Elaine got a bike for her birthday (it's a Trek FX-1), and she seems really happy with it. She's taken it out for a spin a couple of times, and I gotta say, I got a little jealous. It also made me realize we don't have a lot of "family" fitness things that we can do together, so after a little while, I decided to get one myself, and we also just got a new bike for Lyla as well (a cheaper Gravity Swift 7 that I'll assemble myself).
Anyway, while I'm waiting on the bikes to come in, I got a little obsessed with thinking through all the things we will need to do to care for our new gifts to ourselves. We haven't historically been great at taking care of our bicycles, but that's probably partially because a) we were young parents and didn't have the time and energy for much else and b) we bought cheap bikes because it's all we could afford.
Now that we have nicer bicycles that are meant to be well-loved, I want to be the kind of person that takes care and gives genuine attention to what we have.
To that end, here are two helpful links I found over the weekend:
In the meantime, all this thought about cycling and maintenance has me thinking more deeply about repair and maintenance as humanish practices (Part of me wants to say "spiritual" practices, but that word is loaded for many people and doesn't quite convey what I want it to. Maybe there is something there to explore. Humanish. We'll see.). Alan Jacobs has been slowly blog gardening about a concept he calls "Invitation and Repair"; his focus is cultural in nature, but he does have several posts in this tag list which focus on craft, maintenance, and physical repair. He even considers blogging itself, at its core, as an invitation to contemplation and focus on subjects without the need for "completion" or expertise.
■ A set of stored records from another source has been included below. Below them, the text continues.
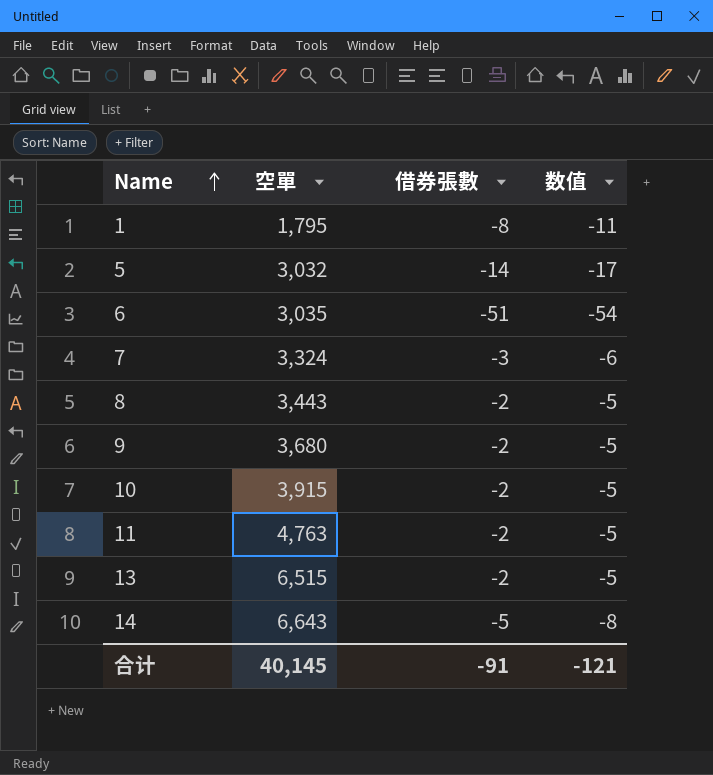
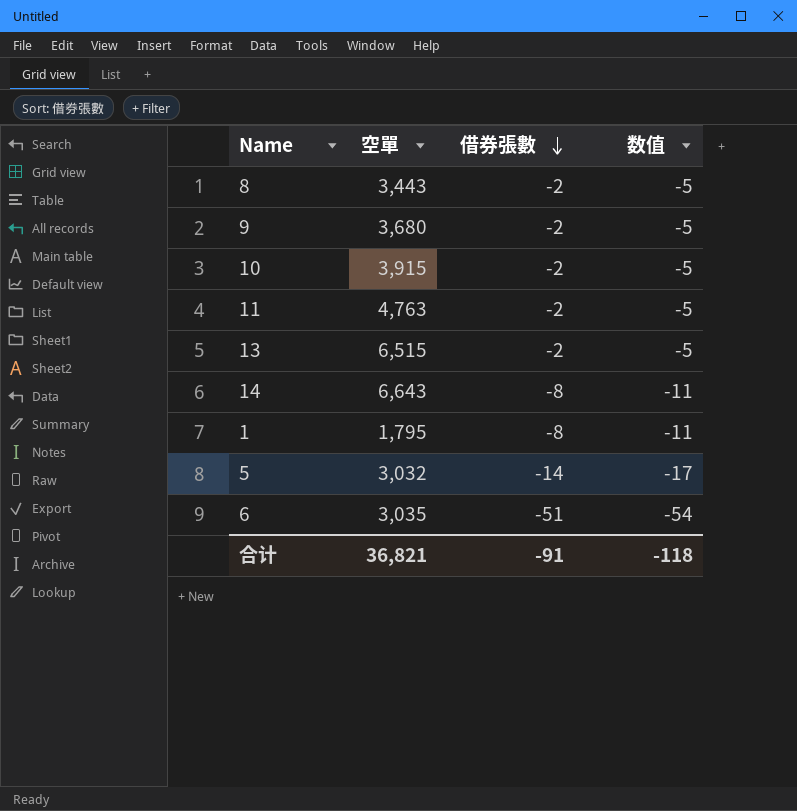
row order: Name ascending -> 借券張數 descending
row 7: 3,324 | -3 | -6 -> none
14 | 借券張數: -5 -> -8
14 | 数值: -8 -> -11
合计 | 空單: 40,145 -> 36,821
合计 | 数值: -121 -> -118

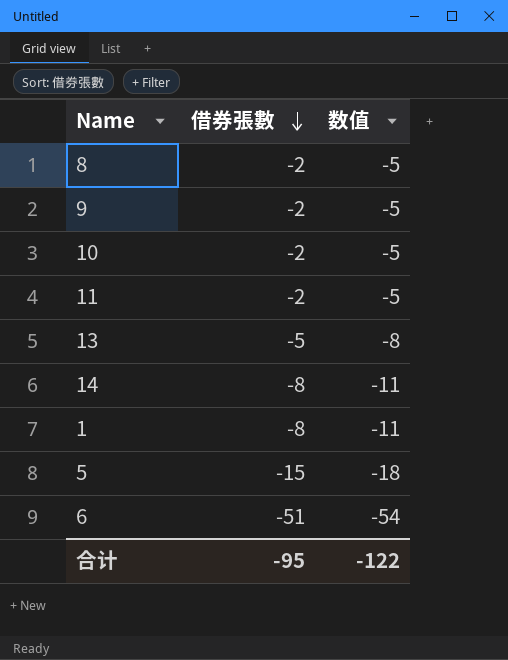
column 空單 | position: 2 -> none
13 | 借券張數: -2 -> -5
13 | 数值: -5 -> -8
5 | 借券張數: -14 -> -15
5 | 数值: -17 -> -18
合计 | 借券張數: -91 -> -95
合计 | 数值: -118 -> -122

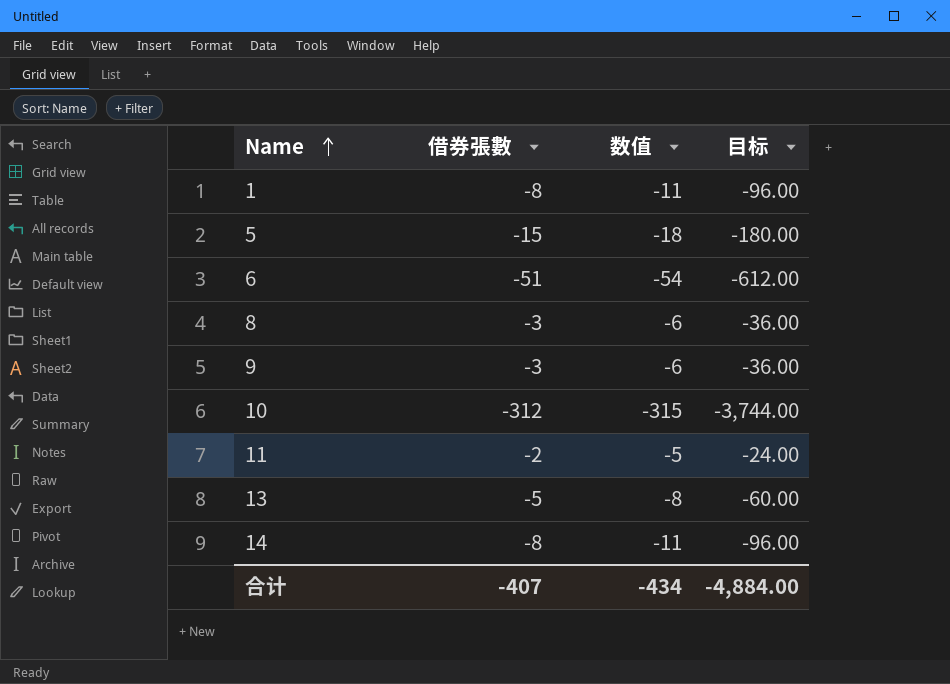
row order: 借券張數 descending -> Name ascending
column 目标 | formula: none -> [借券張數] * 12
8 | 借券張數: -2 -> -3
8 | 数值: -5 -> -6
9 | 借券張數: -2 -> -3
9 | 数值: -5 -> -6
10 | 借券張數: -2 -> -312
10 | 数值: -5 -> -315
合计 | 借券張數: -95 -> -407
合计 | 数值: -122 -> -434

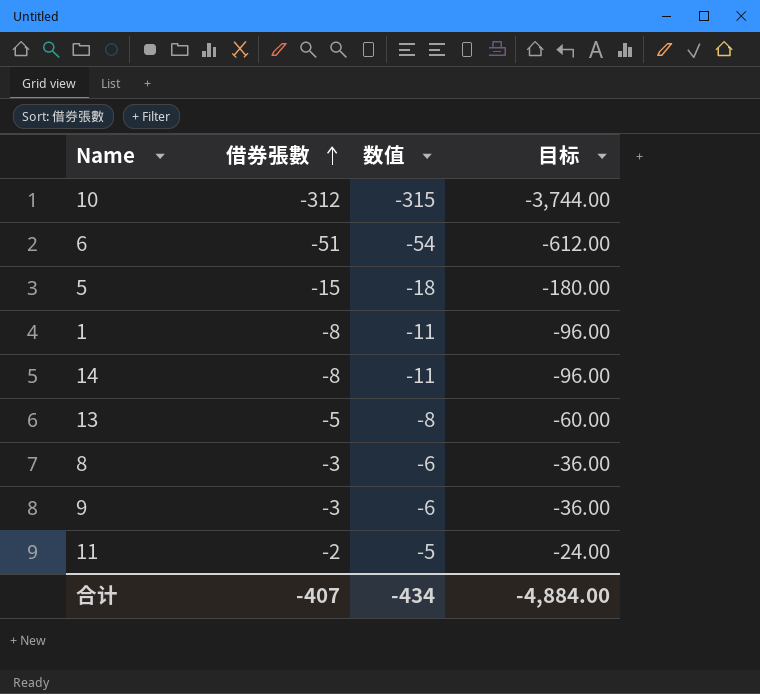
row order: Name ascending -> 借券張數 ascending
Maintenance and repair of broken things is perhaps a way for us to not only focus our attention away from screens and the relentless monsters of culture that thirst for our attention. It helps us get into our own bodies, into our own lived realities, try new things, and to not waste as much. Not to mention, the things I'm repairing, in this instance, will be objects that are designed to help me move in the world and be free for a moment of the trappings of the internet and the culture wars for which it often serves as their battlefield.